After the mammogram would come a biopsy, Mangana said.
“You always need biopsy confirmation to be able to call it cancer,” she said.
And there is no difference in treating a man or woman, she said.
“The main thing is they get referred to a genetics counselor and sent for BRCA testing to determine if they have the breast cancer gene,” she said. “The reason is they are more likely to have a familial-type (gene) inherited, especially if they have a family history.”
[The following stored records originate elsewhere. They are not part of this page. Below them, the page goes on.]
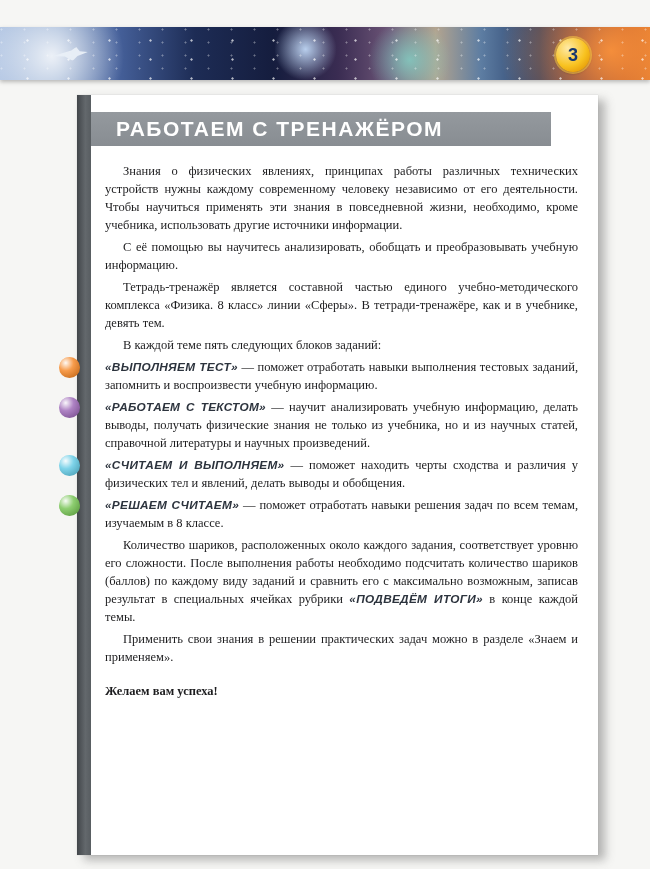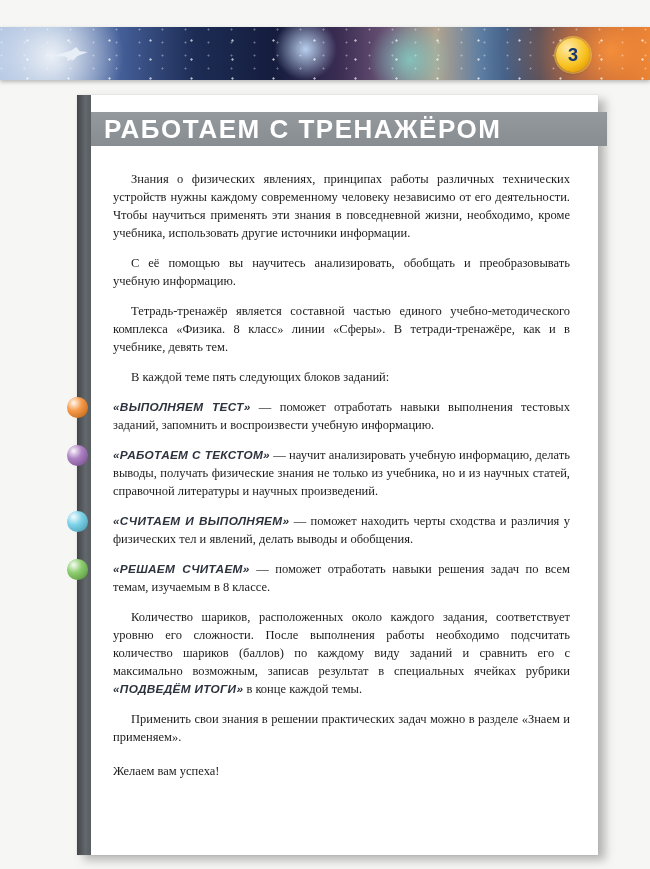--- a/index.html
+++ b/index.html
@@ -54,10 +54,10 @@
     background:linear-gradient(90deg,#42464a,#63686c 60%,#585d61);
   }
   .title-bar{
-    position:absolute;left:14px;top:17px;width:516px;height:34px;box-sizing:border-box;
+    position:absolute;left:14px;top:17px;width:460px;height:34px;box-sizing:border-box;
     background:linear-gradient(180deg,#94999e,#888d92);
     color:#ffffff;font-family:"Liberation Sans", sans-serif;font-weight:bold;
-    font-size:26px;letter-spacing:1.5px;line-height:34px;padding-left:13px;
+    font-size:21px;letter-spacing:1.5px;line-height:34px;padding-left:25px;
     white-space:nowrap;
   }
 

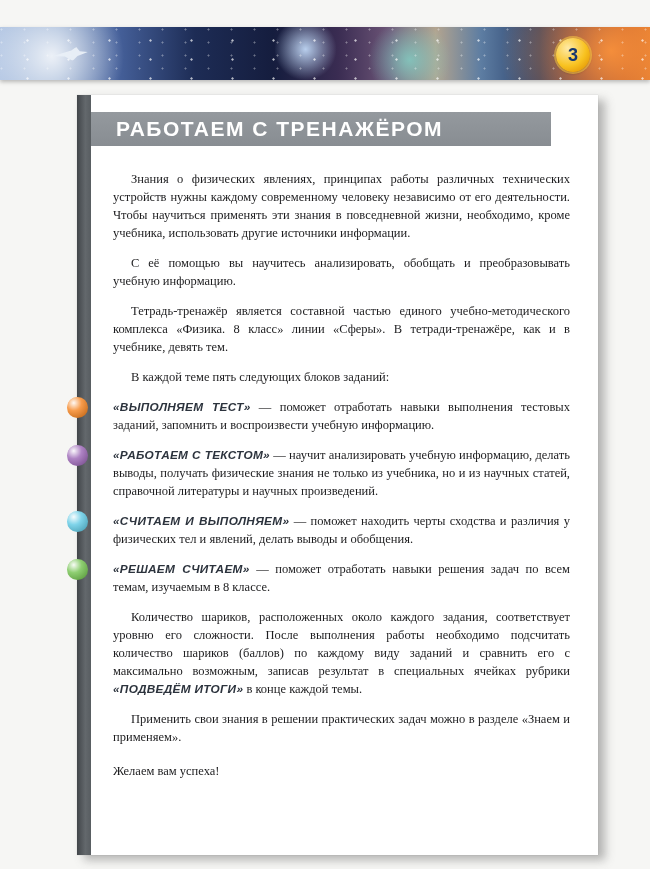--- a/index.html
+++ b/index.html
@@ -66,7 +66,7 @@
     position:absolute;left:24px;top:63px;width:481px;
     font-size:12.5px;line-height:1.44;color:#1d1d1f;
   }
-  .content p{margin:12px;text-align:justify;text-indent:18px;}
+  .content p{margin:4px;text-align:justify;text-indent:18px;}
   .content p.block{text-indent:0;position:relative;}
   .block-name{
     font-family:"Liberation Sans", sans-serif;font-weight:bold;

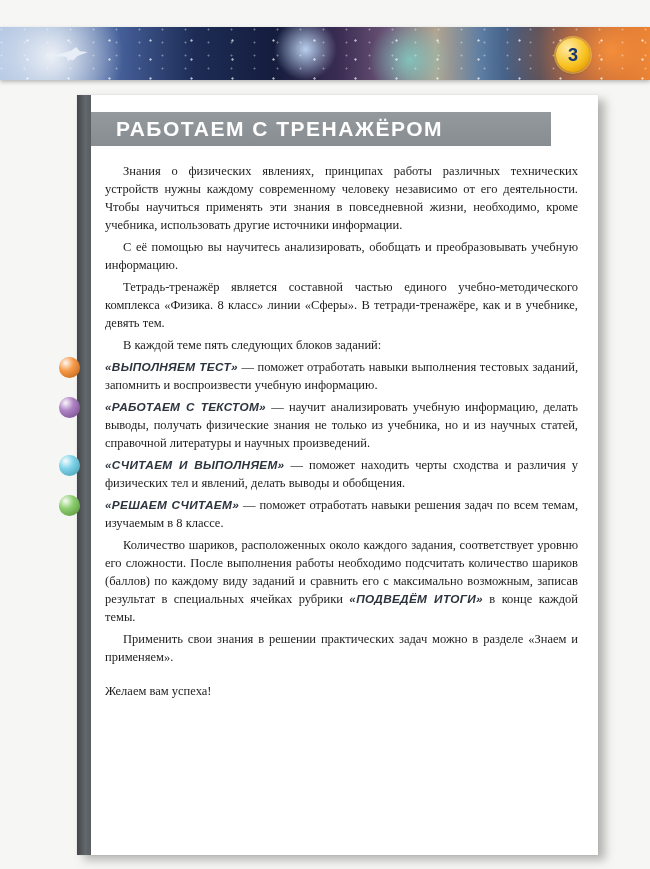--- a/index.html
+++ b/index.html
@@ -81,7 +81,7 @@
                rgba(255,255,255,.2) 38%, rgba(0,0,0,.2) 88%);
   }
   .closing{
-    text-align:right;font-weight:normal;margin-top:16px !important;text-indent:0 !important;
+    text-align:right;font-weight:bold;margin-top:16px !important;text-indent:0 !important;
   }
 </style>
 </head>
After the diagnosis, if the cancer is in the ductal carcinoma in situ, or early state, Mangana said, “We want to do a simple mastectomy and sample the lymph nodes or do a lumpectomy and give radiation.”
The male anatomy, however, can make one procedure difficult.
“Trying to preserve a breast in a man I wouldn’t consider ideal,” she said. “I would definitely advise my patients, and I did on one of them, to go for the simple mastectomy, simply because it wasn’t going to affect him cosmetically — a man is not going to worry whether or not they have breast tissue left.
“And it could be very difficult to do a lumpectomy unless it is a small lesion on somebody with not enough tissue,”
she said. “So I would recommend the mastectomy and then, depending on their risk factors, they may still need chemotherapy or radiation.”